BACKGROUND OF THE INVENTION
[0002] 1. Field of the Invention
[0003] The present invention relates to an image composing
apparatus, which combines plural images to produce a composed
image, and to a computer readable recording medium.
[0004] 2. Description of the Related Art
[0005] It is not easy to take a group photograph, while all the
members keep unblinking and smiling. Even if photographs are
continuously shot to obtain plural pictures, it is hard to obtain a
picture, which all the members completely satisfy with. A technique
is known, which allows each member to choose a picture he or she
likes from among the plural pictures obtained by the continuous
shooting, and combines the chosen pictures into one composed
picture.
[0006] Meanwhile, a method is also known, which selects or extracts
an area of a individual and/or selects a proper image frame in
response to user's input operation, and combines the selected areas
and/or image frames.
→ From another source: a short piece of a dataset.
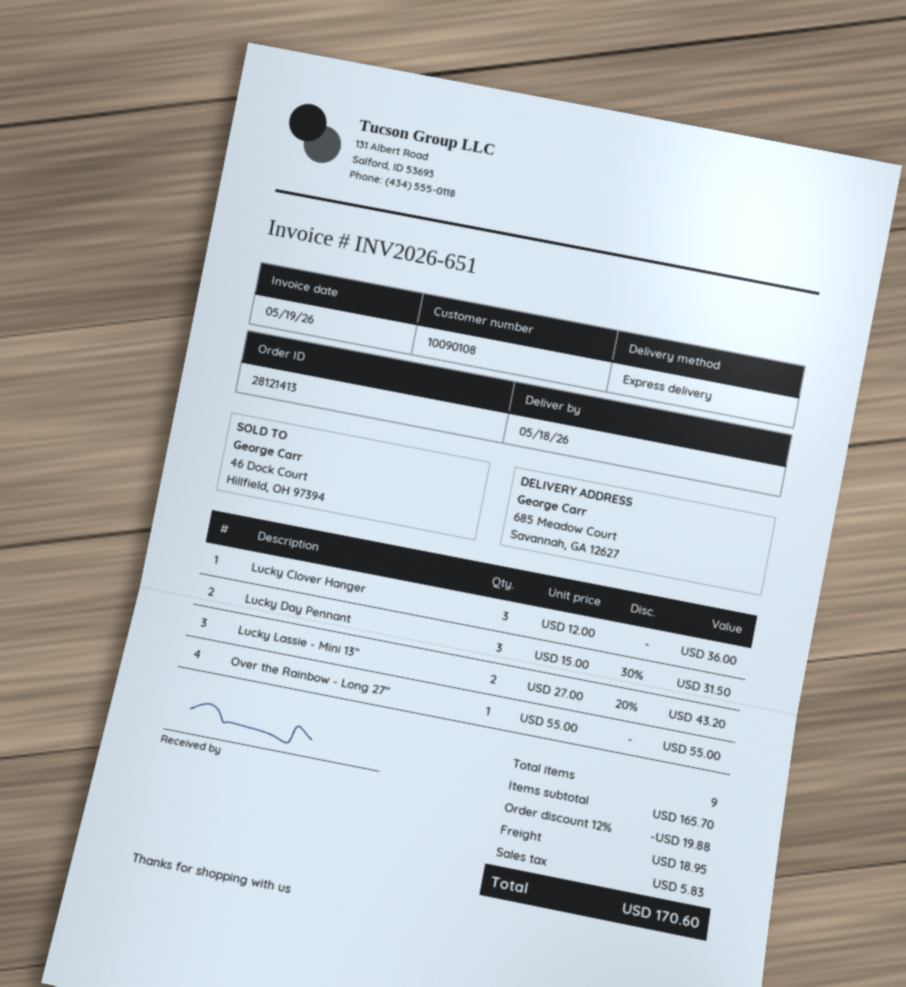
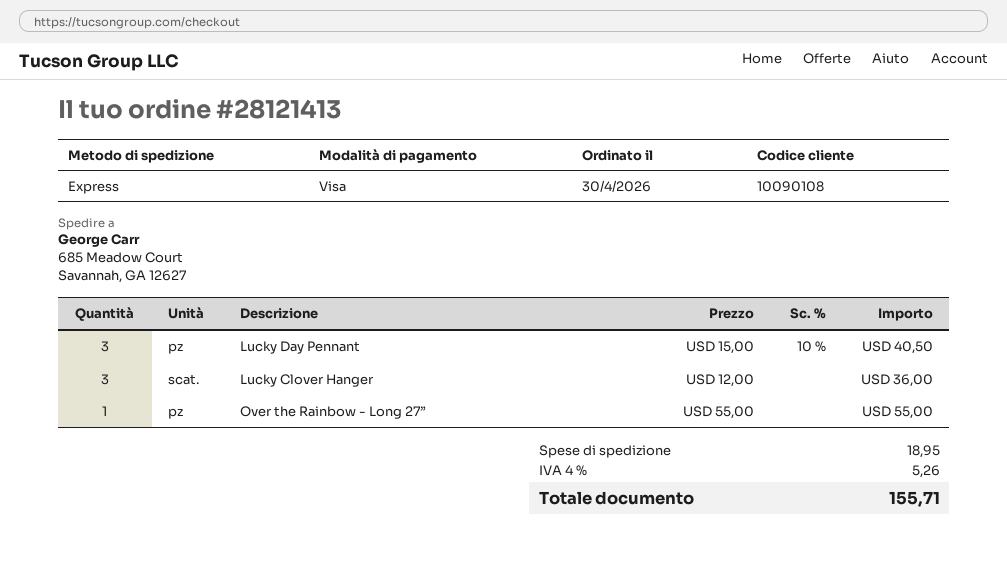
Lucky Day Pennant: 3 x 15.00 - 30% = 31.50 -> 3 x 15.00 - 10% = 40.50
Lucky Lassie - Mini 13”: 2 x 27.00 - 20% = 43.20 -> none
discount: 12% = 19.88 -> none
tax: 5.83 -> 5.26
total: 170.60 -> 155.71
In the method, the shape of the extracted area
of the individual is express by outlines of a human face or whole
body presumed by edges detected in the neighborhood of points
designated by a user. Unconformity caused in combining images is
compensated by blurring the edges of the extracted outlines.
[0007] However, it is hard to obtain robust outlines of a person by
detecting edges, and in particular, it is essentially impossible to
obtain outlines of a person standing in complex scenery in the
background or outlines of a person overlapping with other person by
detecting edges of the person. Therefore, the outlines of objects
other than a person are cut off, inviting unnatural and wrong
result. The edge blurring process is executed on a local portion,
and therefore cannot compensate for unconformity spreading over a
wide area. Not in need of blur, the edge blurring process can be a
cause of degrading sharpness, losing image quality.
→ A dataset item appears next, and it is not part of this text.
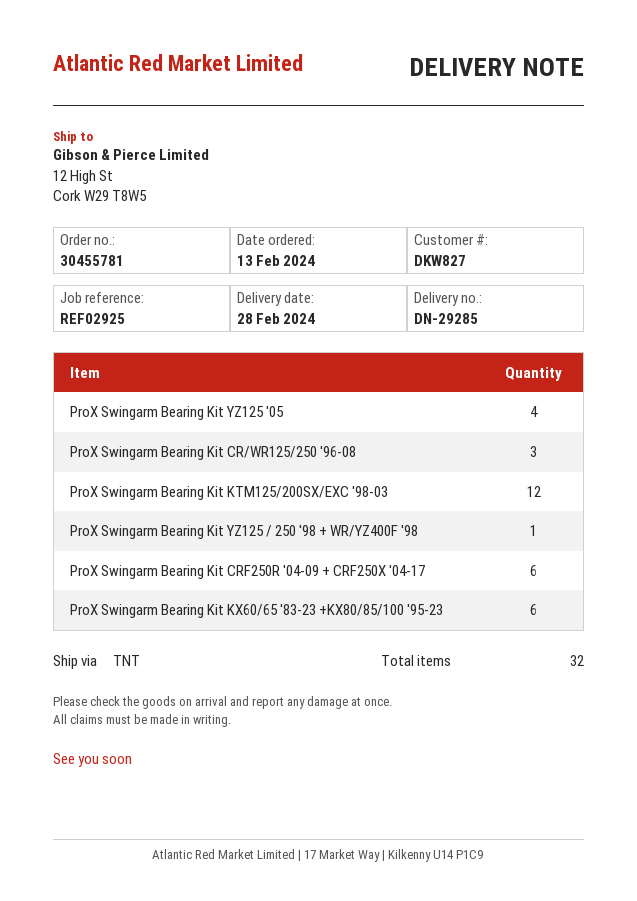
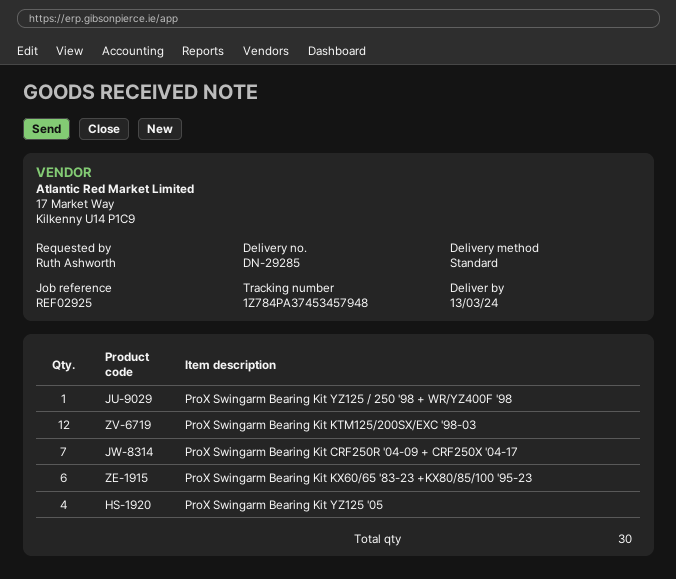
delivery date: 2024-02-28 -> 2024-03-13
shipping method: TNT -> standard
ProX Swingarm Bearing Kit CR/WR125/250 '96-08: 3 -> none
ProX Swingarm Bearing Kit CRF250R '04-09 + CRF250X '04-17: 6 -> 7
total quantity: 32 -> 30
[0008] A technique is known, which automatically select the most
proper image frame of each person, and combines the selected image
frames only with an eye portion of the person replaced. In the
technique, replacement of related portions is effected within a
face area of the person, and therefore unconformity does not cause
any trouble in background and/or in body portion other than the
face. But it is not robust in detecting an eye portion compared
with detecting a face portion. Therefore, there can be error in
calculating a position of eye, casing an extreme unconformity in a
worst case. When a person has imperceptibly turned his or her face
while taking a picture, there is a problem that replacement of an
eye portion can cause an unnatural and wrong result.
[0009] Further, a method is known, which uses Graph Cuts for
calculating an appropriate segmentation boundary as an arbitrary
contour. In the method, ideal results are output in many cases, but
there is a problem that invites an extremely unnatural and wrong
result that a portion of a body is lost and/or bodies are combined.
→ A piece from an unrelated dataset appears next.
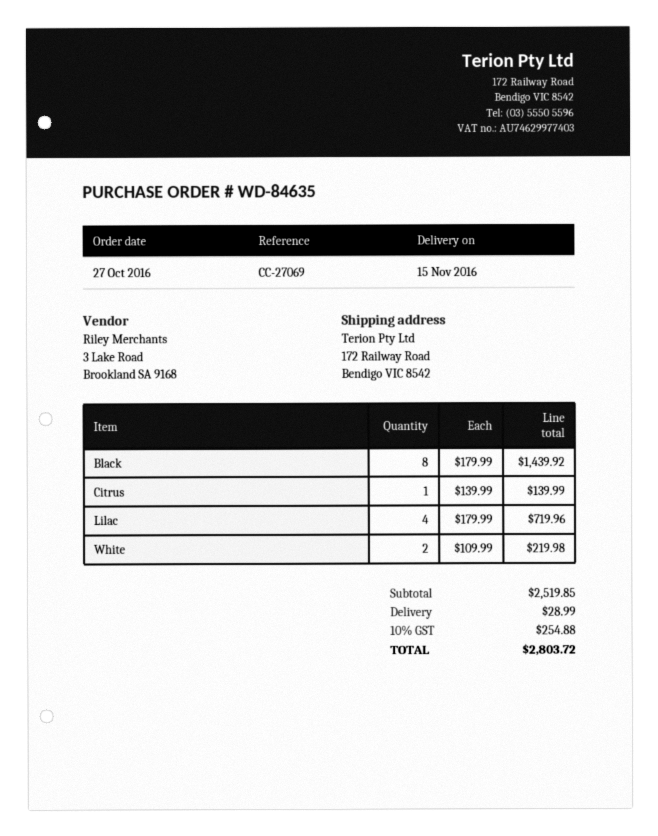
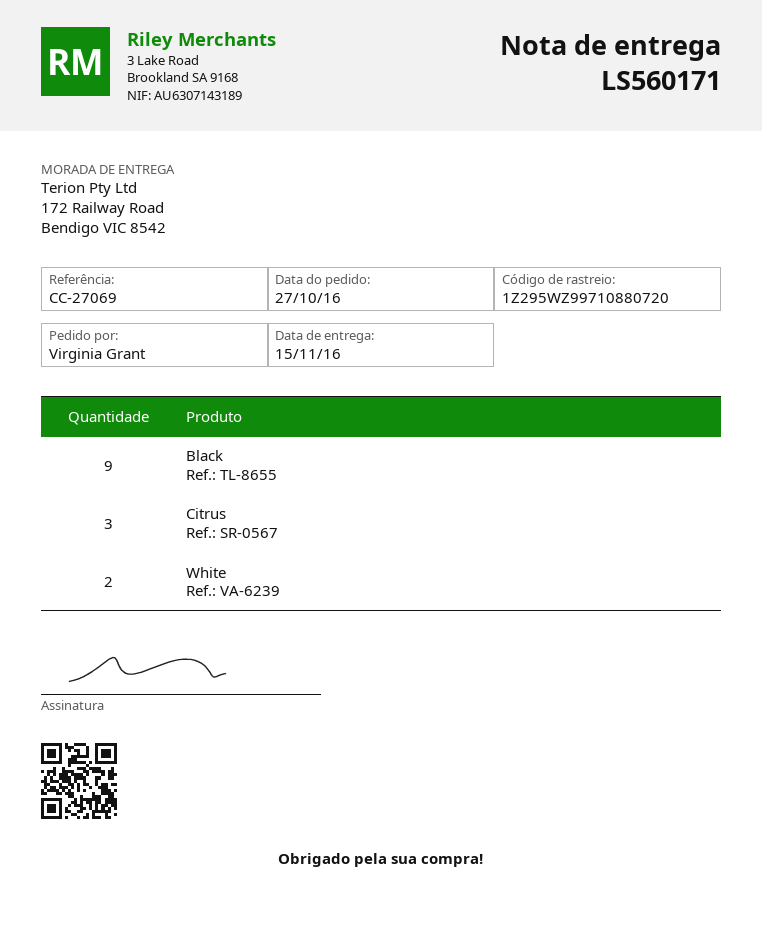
Black: 8 -> 9
Citrus: 1 -> 3
Lilac: 4 -> none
In many cases, the user can solve the problem in an interactive
process, using marking compensation. But the user is required to
use an input device such as a mouse and stylus pen, increasing
costs of an apparatus and requiring user's troublesome and time
consuming manipulation.
SUMMARY OF THE INVENTION
[0010] According to aspects of the present invention, there are
provided an image composing apparatus, which combines plural images
to produce a composed image in a simple and proper manner, and a
computer readable recording medium.
[0011] According to one aspect of the invention, there is provided
an image composing apparatus, which comprises an image pick-up unit
for continuously taking group photographs with the same background
to produce at least two images, wherein the group photograph
includes plural persons, a feature detecting unit for detecting a
position of a feature portion of each person included in the group
photograph from each of the two images produced by the image
pick-up unit, a weight setting unit for, on the basis of the
position of the feature portion in one of the two images detected
by the feature detecting unit, setting combination weights of
pixels of said one image to corresponding pixels of the other
image, which combination weights decrease with increasing distance
from the position of the feature portion in said one image, and an
image composing unit for overlaying the pixels of said one image on
the corresponding pixels of the other image in accordance with the
combination weights of said one image set by the weight setting
unit to produce a composed image.
[0012] According to another aspect of the invention, there is
provided a computer readable recording medium to be mounted on an
image composing apparatus, wherein the image composing apparatus is
provided with a computer and an image pick-up unit for continuously
taking group photographs with the same background to produce at
least two images, wherein the group photograph includes plural
persons, the recording medium having recorded thereon a computer
program when executed to make the computer function as means, which
comprises a feature detecting means for detecting a position of a
feature portion of each person included in the group photograph
from each of the two images produced by the image pick-up unit, a
weight setting means for, on the basis of the position of the
feature portion in one of the two images detected by the feature
detecting means, setting combination weights of pixels of said one
image to corresponding pixels of the other image, which combination
weights decrease with increasing distance from the position of the
feature portion in said one image, and an image composing means for
overlaying the pixels of said one image on the corresponding pixels
of the other image in accordance with the combination weights of
said one image set by the weight setting means to produce a
composed image.
BRIEF DESCRIPTION OF THE DRAWINGS
[0013] These aspects and other aspects and advantages of the
present invention will become more apparent upon reading of the
following detailed description and the accompanying drawings in
which:
[0014] FIG. 1 is a block diagram showing a configuration of an
embodiment of an image pick-up apparatus, in which the present
invention is applied.
[0015] FIG. 2 is a flow chart showing one example of the composed
image producing process to be performed in the image pick-up
apparatus shown in FIG. 1.
[0016] FIGS. 3A and 3B are views schematically showing original
image frames used in the composed image producing process of FIG.
2.
[0017] FIG. 4 is a view schematically showing a composed image
produced in the composed image producing process of FIG. 2.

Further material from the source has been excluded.